Nairobi, Nov 17 - Kenya aims to raise coffee production to 100,000 tonnes per year by 2012 by boosting funding to small-scale farmers and expanding coffee-producing zones in east Africa's biggest economy.
Kenya harvested 42,000 tonnes in the 2007/08 crop year (Oct-Sept) and the regulator Coffee Board of Kenya (CBK) expects output to rise to 60,000 in 2008/09 due to favourable weather.
Although a small producer by global standards, contributing 1 percent of the world's coffee, Kenya's beans are favoured by roasters who use them to blend with coffees from other regions.
"We are targeting ... national production of 100,000 metric tonnes of coffee (per year) by, say, the end of 2012," said George Ooko, chief executive of the Coffee Development Fund, an agriculture ministry agency.
"After that we are going to target the next benchmark which is 150,000 tonnes," he told Reuters in an interview on Monday.
He said doubling the east African nation's coffee exports, which earn the country an average 8 billion Kenyan shillings ($102.6 million) annually, could boost economic growth.
"If exports double, what effect will that have on the economy ?" he said. "I am yet to work (that) out precisely, with the help of a national economist, but don't be surprised if this can contribute 1 percent growth to the total economy."
Kenya's coffee industry faces many challenges such as weather -- as it mainly relies on seasonal rainfalls -- poor infrastructure, berry diseases and a lack of funds for inputs.
"The sector has many challenges but the key one has been lack of credit," said Ooko.

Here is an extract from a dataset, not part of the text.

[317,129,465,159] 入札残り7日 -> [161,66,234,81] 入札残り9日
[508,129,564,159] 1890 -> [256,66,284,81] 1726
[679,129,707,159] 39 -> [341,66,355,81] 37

He said his fund would spend $11.83 million in the two years ending next June providing loans to small-scale coffee growers.

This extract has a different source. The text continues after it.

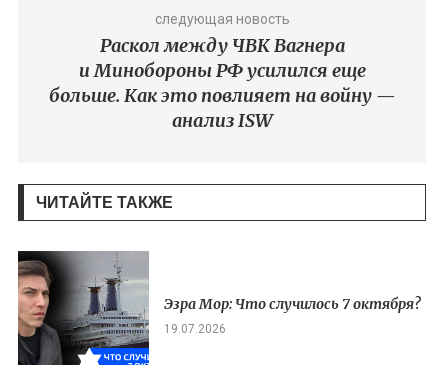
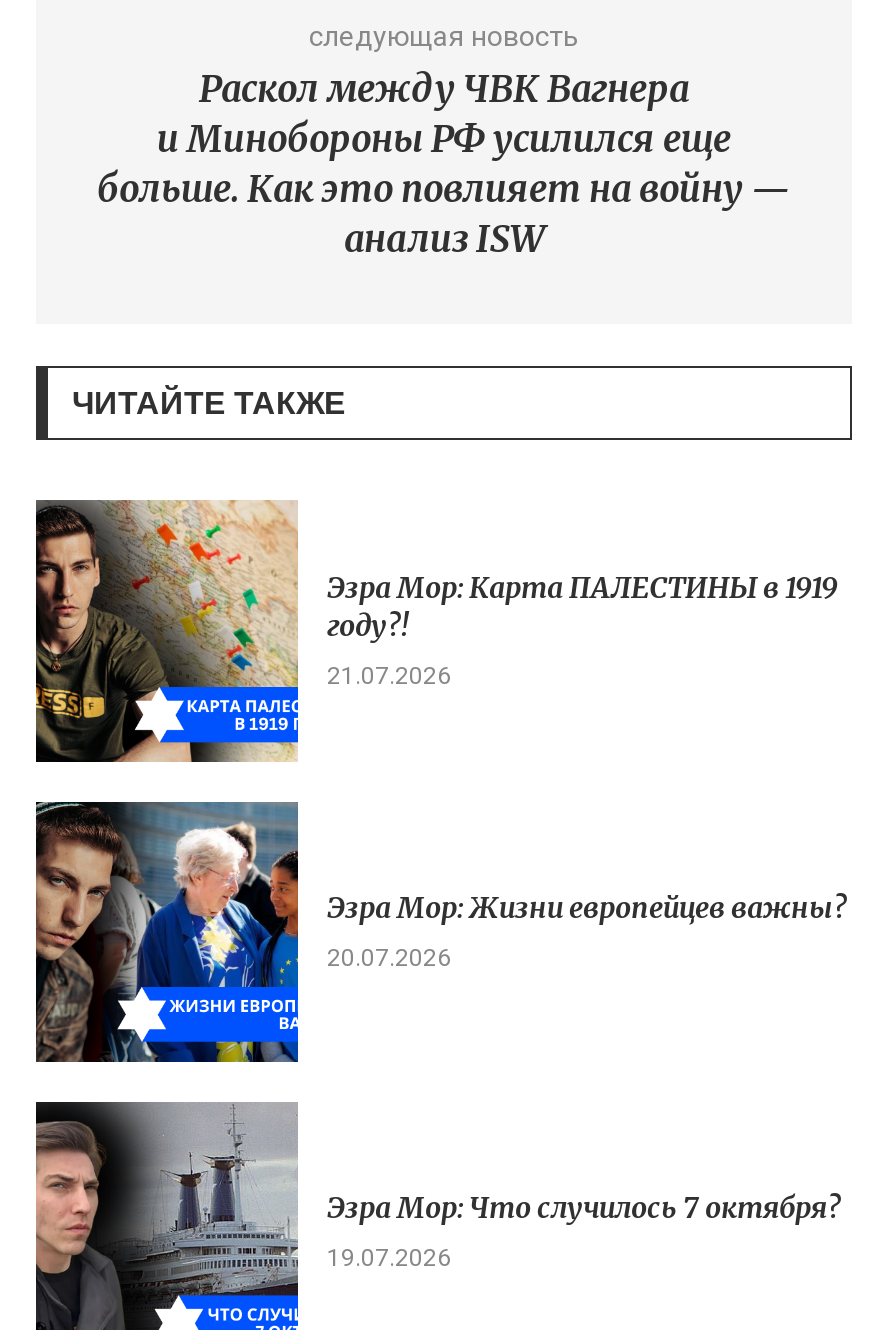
none -> [34,500,837,764] [image] | Эзра Мор: Карта ПАЛЕСТИНЫ в 1919 | году?! | 21.07.2026
none -> [34,800,847,1064] [image] | Эзра Мор: Жизни европейцев важны? | 20.07.2026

The government hopes this will help farmers increase productivity and motivate those who had given up coffee farming, due to low earnings, to return to their farms.
"These (loans) go to buy fertiliser and agro-chemicals for coffee. The farmer gets the money to buy inputs. We are targeting productivity per tree," said Ooko.
He said the programme was also being used to reach out to areas that traditionally do not produce much coffee, such as the Rift Valley region districts of Baringo, Bomet and West Pokot.
"These are some of the new zones where a lot of new farmers are coming up," said Ooko.
More than half of Kenya's coffee is grown in the Central and Eastern provinces.
Some 50,000 farmers have benefitted from the fund's financing programme in a country with about 700,000 small scale coffee farmers, according to the last count by regulator CBK.
"It has had a huge impact on farmers because they have seen that money is available," Ooko said.